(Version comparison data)
——————
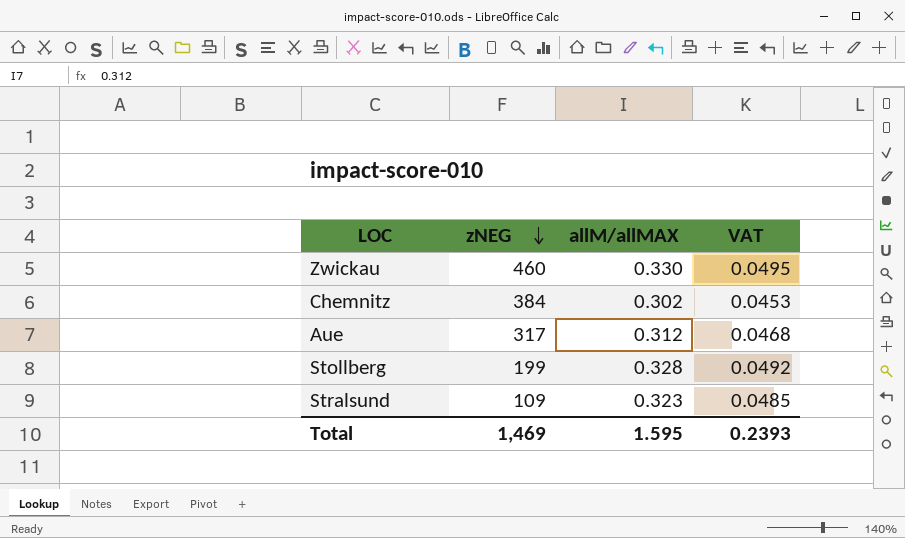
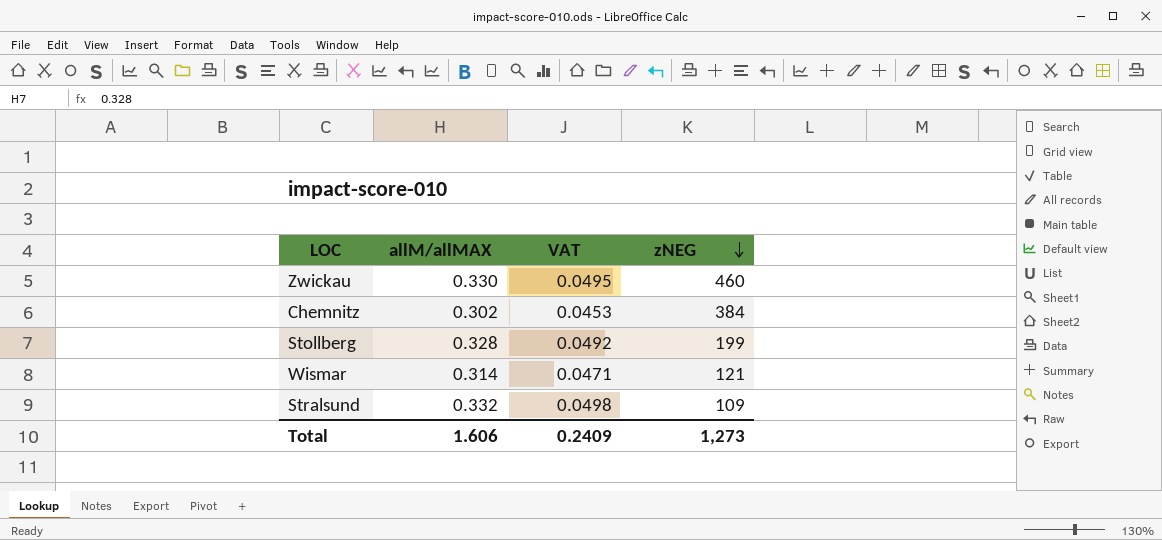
column zNEG | position: 2 -> 4
row Aue: 317 | 0.312 | 0.0468 -> none
row Wismar: none -> 0.314 | 0.0471 | 121
Stralsund | allM/allMAX: 0.323 -> 0.332
Stralsund | VAT: 0.0485 -> 0.0498
Total | allM/allMAX: 1.595 -> 1.606
Total | VAT: 0.2393 -> 0.2409
Total | zNEG: 1,469 -> 1,273

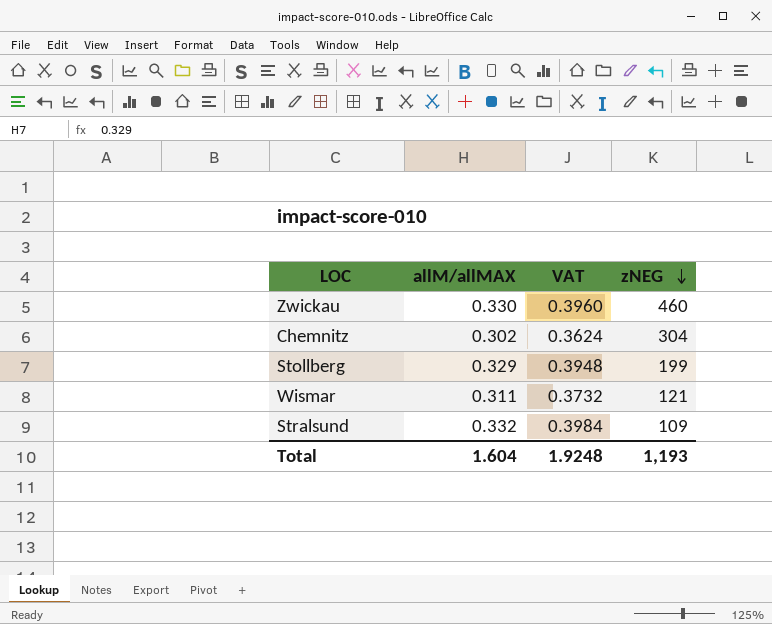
column VAT | formula: [allM/allMAX] * 0.15 -> [allM/allMAX] * 1.2
Chemnitz | zNEG: 384 -> 304
Stollberg | allM/allMAX: 0.328 -> 0.329
Wismar | allM/allMAX: 0.314 -> 0.311
Total | allM/allMAX: 1.606 -> 1.604
Total | VAT: 0.2409 -> 1.9248
Total | zNEG: 1,273 -> 1,193

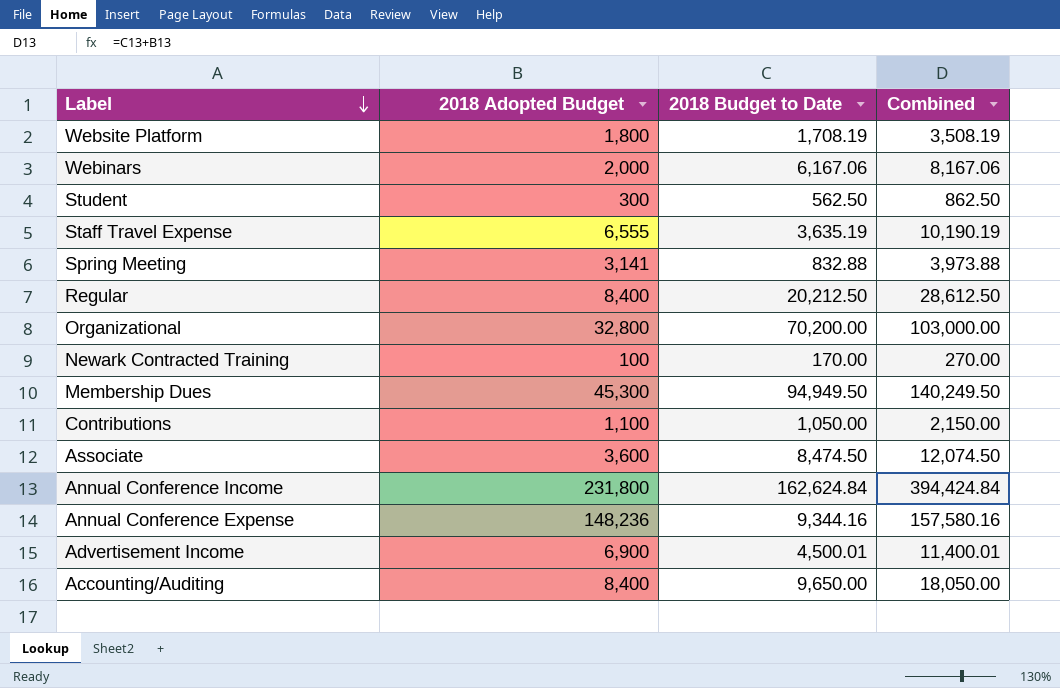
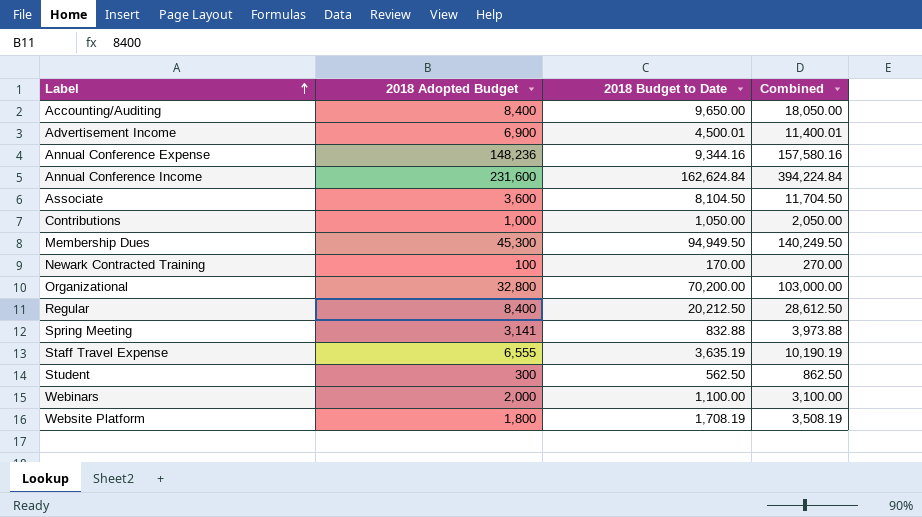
row order: Label descending -> Label ascending
Annual Conference Income | 2018 Adopted Budget: 231,800 -> 231,600
Annual Conference Income | Combined: 394,424.84 -> 394,224.84
Associate | 2018 Budget to Date: 8,474.50 -> 8,104.50
Associate | Combined: 12,074.50 -> 11,704.50
Contributions | 2018 Adopted Budget: 1,100 -> 1,000
Contributions | Combined: 2,150.00 -> 2,050.00
Webinars | 2018 Budget to Date: 6,167.06 -> 1,100.00
Webinars | Combined: 8,167.06 -> 3,100.00

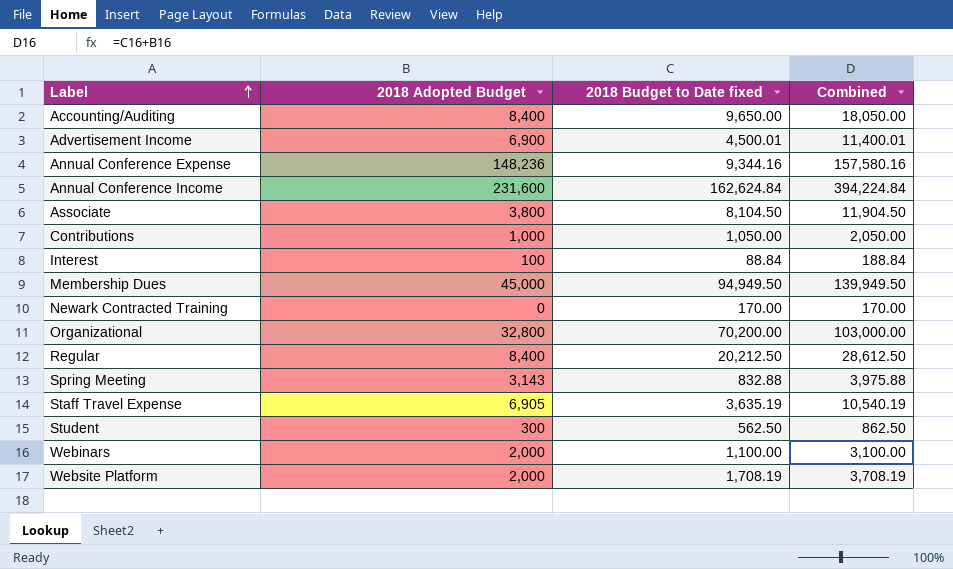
column name: 2018 Budget to Date -> 2018 Budget to Date fixed
Associate | 2018 Adopted Budget: 3,600 -> 3,800
Associate | Combined: 11,704.50 -> 11,904.50
row Interest: none -> 100 | 88.84 | 188.84
Membership Dues | 2018 Adopted Budget: 45,300 -> 45,000
Membership Dues | Combined: 140,249.50 -> 139,949.50
Newark Contracted Training | 2018 Adopted Budget: 100 -> 0
Newark Contracted Training | Combined: 270.00 -> 170.00
Spring Meeting | 2018 Adopted Budget: 3,141 -> 3,143
Spring Meeting | Combined: 3,973.88 -> 3,975.88
Staff Travel Expense | 2018 Adopted Budget: 6,555 -> 6,905
Staff Travel Expense | Combined: 10,190.19 -> 10,540.19
Website Platform | 2018 Adopted Budget: 1,800 -> 2,000
Website Platform | Combined: 3,508.19 -> 3,708.19

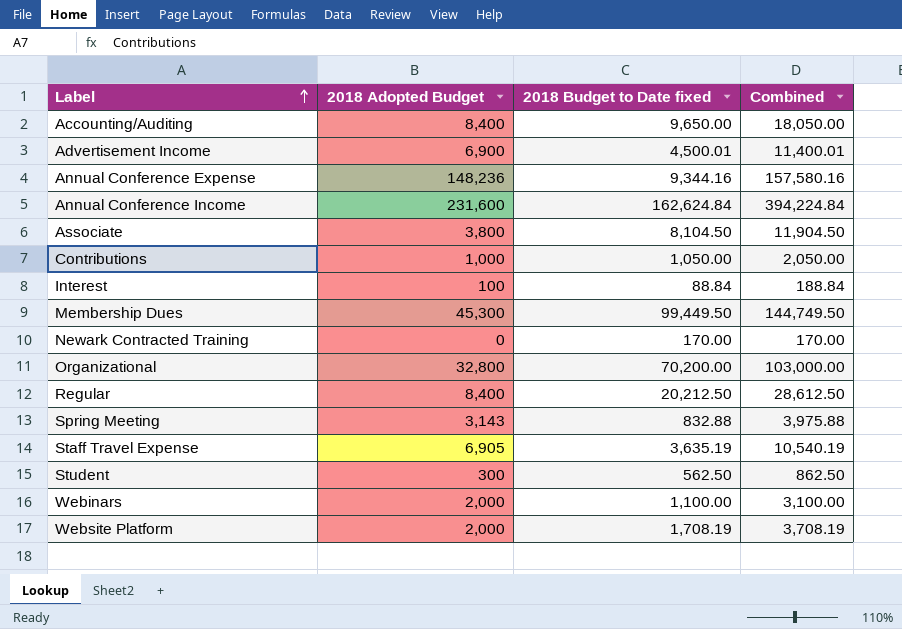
Membership Dues | 2018 Adopted Budget: 45,000 -> 45,300
Membership Dues | 2018 Budget to Date fixed: 94,949.50 -> 99,449.50
Membership Dues | Combined: 139,949.50 -> 144,749.50

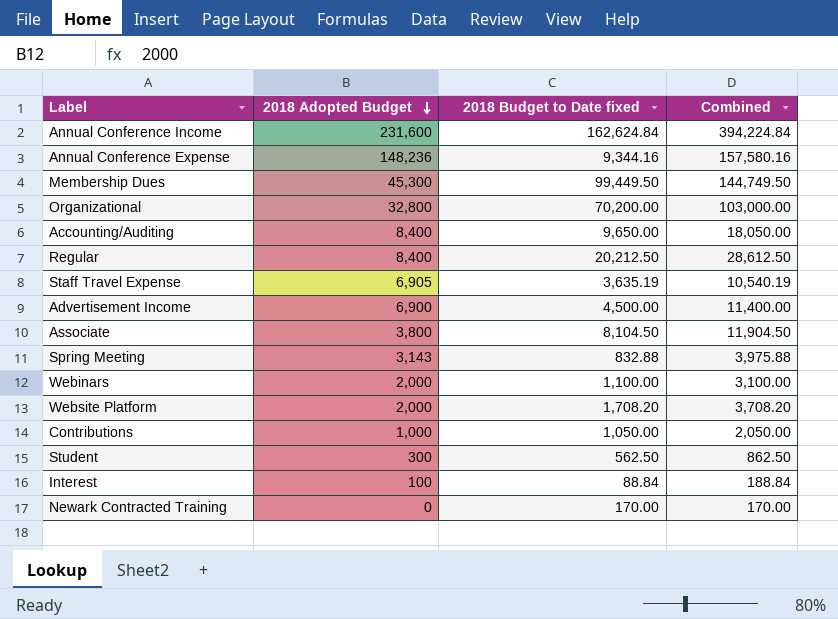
row order: Label ascending -> 2018 Adopted Budget descending
Advertisement Income | 2018 Budget to Date fixed: 4,500.01 -> 4,500.00
Advertisement Income | Combined: 11,400.01 -> 11,400.00
Website Platform | 2018 Budget to Date fixed: 1,708.19 -> 1,708.20
Website Platform | Combined: 3,708.19 -> 3,708.20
——————
__WHAT THIS TASK INVOLVES__: Your reply should consist of one number: how many lines in the entries contain the string "Adopted".

__SOLUTION FOR THIS EXERCISE__: 10